Un mois avant d’être tuée à coups de barre de fer, Patricia Gomit avait déposé plainte. Elle avait signalé des viols, des menaces de mort, des violences répétées. Les gendarmes ont classé l’affaire sans suite. Un an après le drame, sa famille demande des comptes à l’État. Jeudi 12 juin, elle l’a assigné pour faute lourde devant le tribunal judiciaire de Paris. Le corps de Patricia Gomit, 51 ans, auxiliaire de vie, avait été retrouvé chez elle à Val-en-Vignes, dans les Deux-Sèvres, le 11 juin 2022. L’ex-compagnon, Yunus Cosgun, 58 ans, a été condamné en janvier dernier à trente ans de prison, dont vingt de sûreté. L’avocate générale l’avait décrit comme un homme « sans empathie, sans culpabilité », au profil psychopathique. La peine, pourtant lourde, n’a pas calmé la colère des proches.

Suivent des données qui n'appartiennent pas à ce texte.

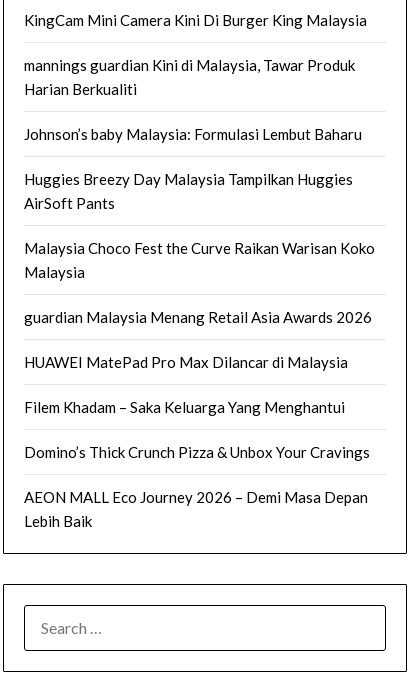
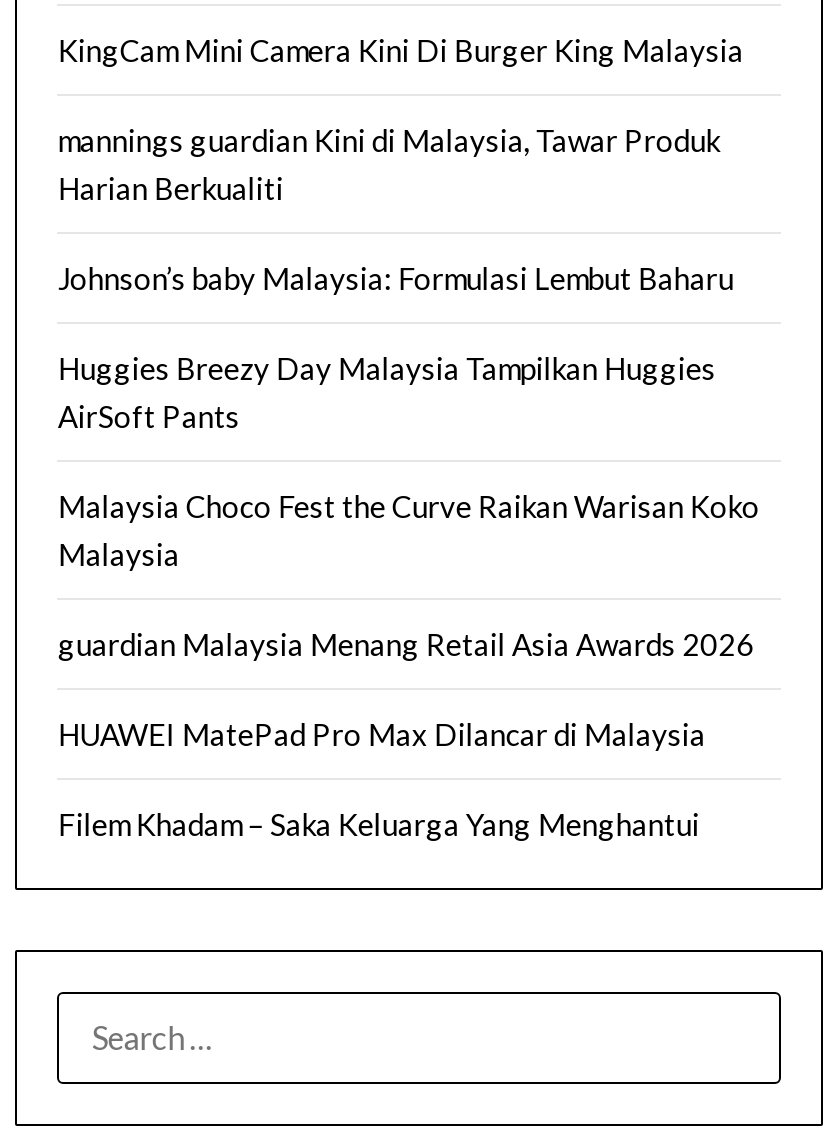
- Domino’s Thick Crunch Pizza & Unbox Your Cravings
- AEON MALL Eco Journey 2026 – Demi Masa Depan
- Lebih Baik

Une plainte ignorée, une femme tuée
Les quatre filles et le gendre de la victime ne digèrent pas l’inaction des autorités. Leur avocat, Me Fabien Arakelian, dénonce une absence totale de réaction : « Elle s’est déplacée, elle a parlé, elle a montré un certificat médical… Rien n’a été fait. » Il estime que, si la plainte avait été prise au sérieux, Patricia Gomit serait encore vivante. Selon lui, les forces de l’ordre sont encore « trop peu formées » face à ces situations de violences conjugales. L’affaire rappelle cruellement d’autres drames. Début juin, l’État a été condamné à verser 27 000 euros à la famille de Nathalie Debaillie, assassinée en 2019 à Lille par son ex-conjoint. Là encore, plaintes ignorées, mains courantes restées lettres mortes. Pour les familles endeuillées, les excuses ne suffisent plus.